Dataset excerpts »

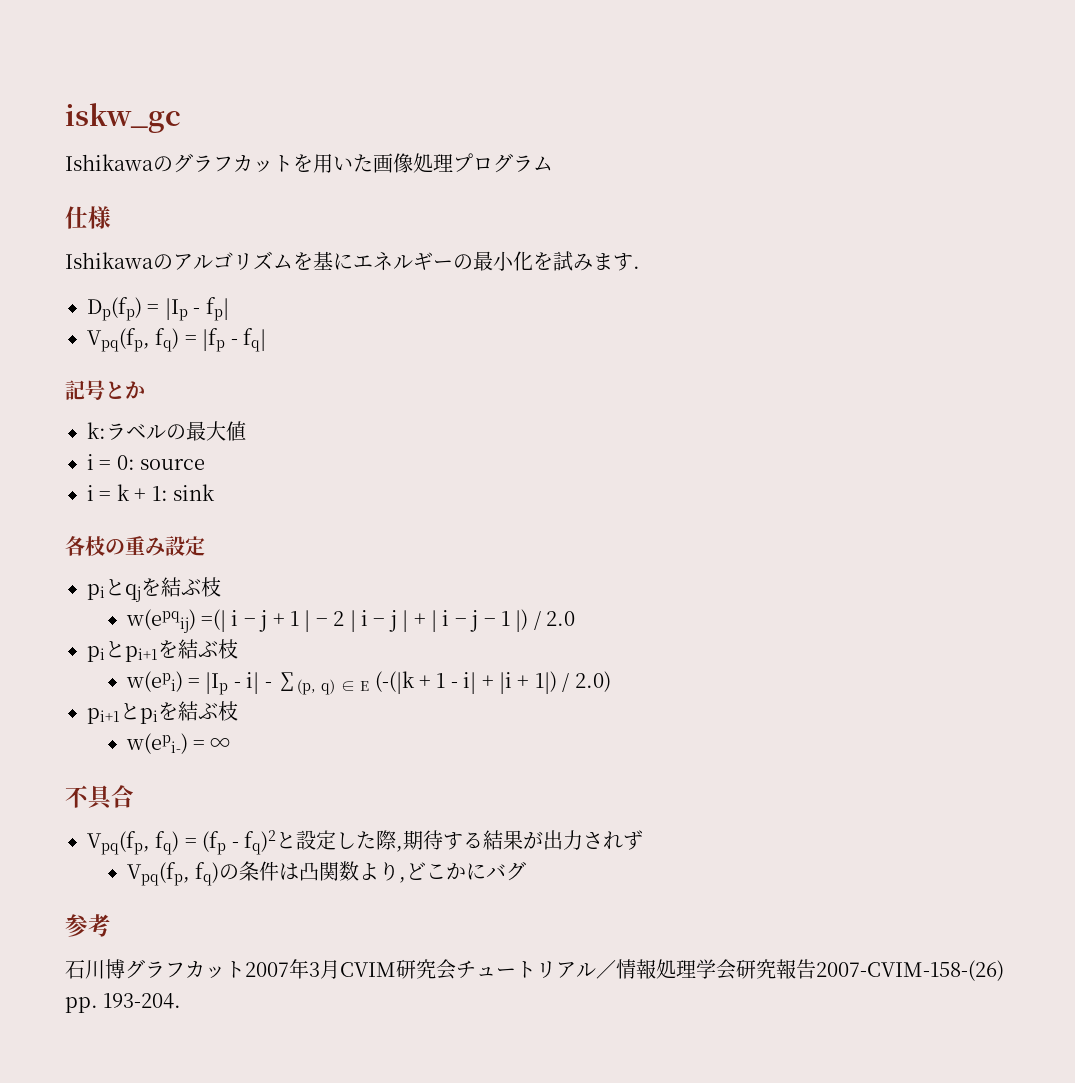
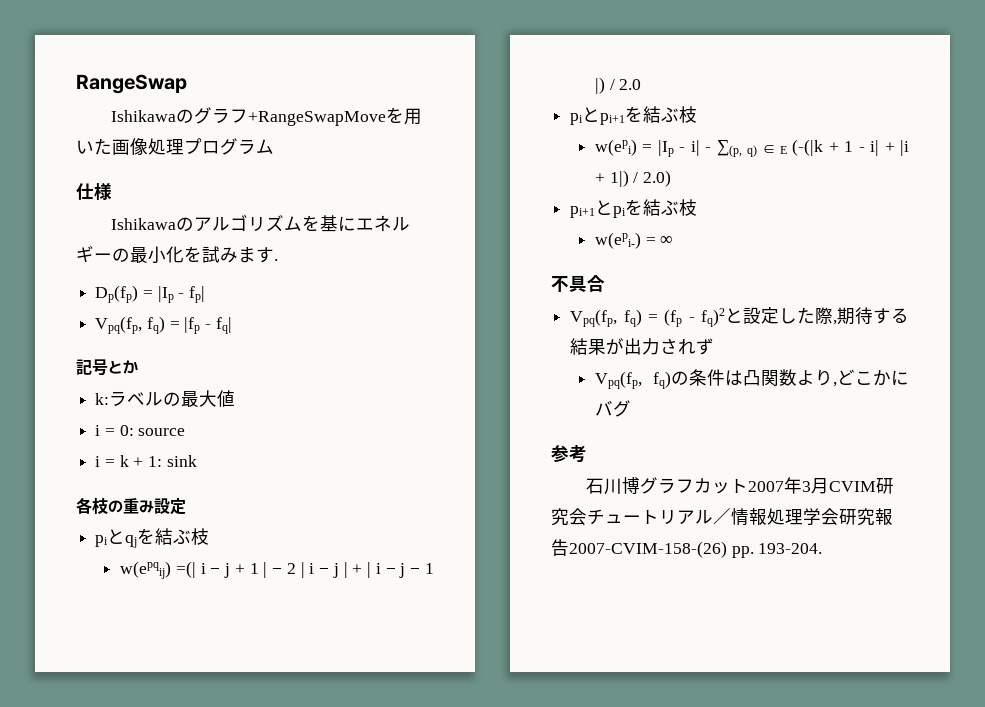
- iskw_gc
+ RangeSwap
- Ishikawaのグラフカットを用いた画像処理プログラム
+ Ishikawaのグラフ+RangeSwapMoveを用いた画像処理プログラム

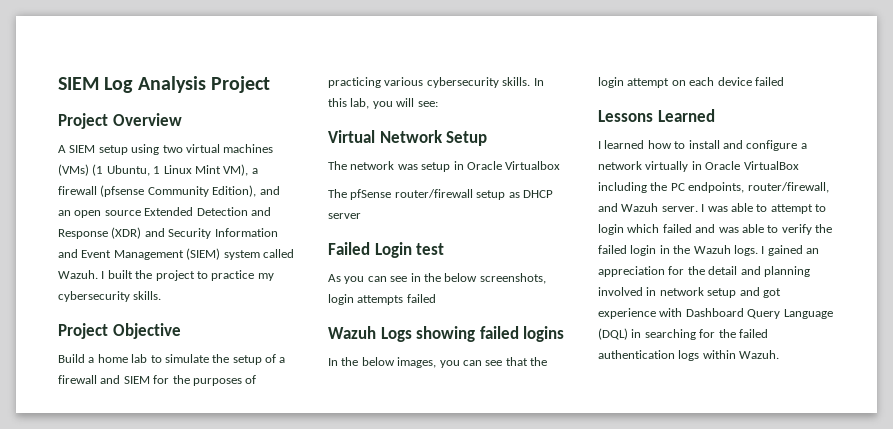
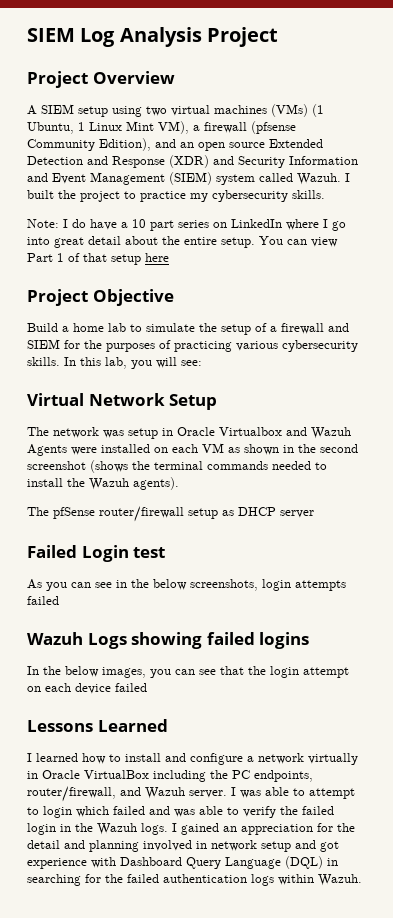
+ Note: I do have a 10 part series on LinkedIn where I go into great detail about the entire setup. You can view Part 1 of that setup here
- The network was setup in Oracle Virtualbox
+ The network was setup in Oracle Virtualbox and Wazuh Agents were installed on each VM as shown in the second screenshot (shows the terminal commands needed to install the Wazuh agents).

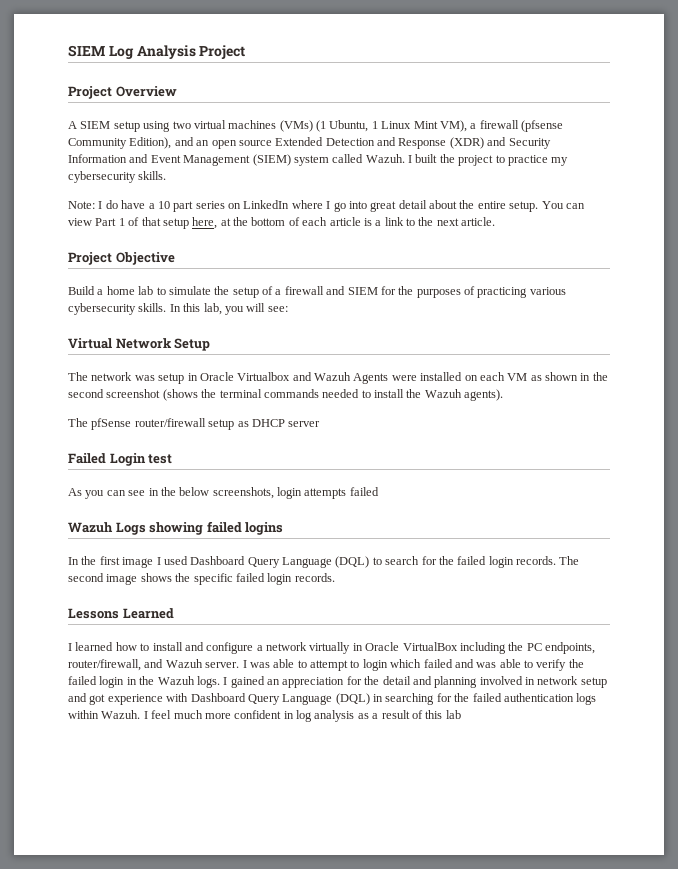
- You can view Part 1 of that setup here
+ You can view Part 1 of that setup here, at the bottom of each article is a link to the next article.
- In the below images, you can see that the login attempt on each device failed
+ In the first image I used Dashboard Query Language (DQL) to search for the failed login records. The second image shows the specific failed login records.
+ I feel much more confident in log analysis as a result of this lab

EXERCISE PROMPT »
Retype each record exactly as it appears above and drop the images.

ANSWER TO THIS EXERCISE »
- iskw_gc
+ RangeSwap
- Ishikawaのグラフカットを用いた画像処理プログラム
+ Ishikawaのグラフ+RangeSwapMoveを用いた画像処理プログラム

+ Note: I do have a 10 part series on LinkedIn where I go into great detail about the entire setup. You can view Part 1 of that setup here
- The network was setup in Oracle Virtualbox
+ The network was setup in Oracle Virtualbox and Wazuh Agents were installed on each VM as shown in the second screenshot (shows the terminal commands needed to install the Wazuh agents).

- You can view Part 1 of that setup here
+ You can view Part 1 of that setup here, at the bottom of each article is a link to the next article.
- In the below images, you can see that the login attempt on each device failed
+ In the first image I used Dashboard Query Language (DQL) to search for the failed login records. The second image shows the specific failed login records.
+ I feel much more confident in log analysis as a result of this lab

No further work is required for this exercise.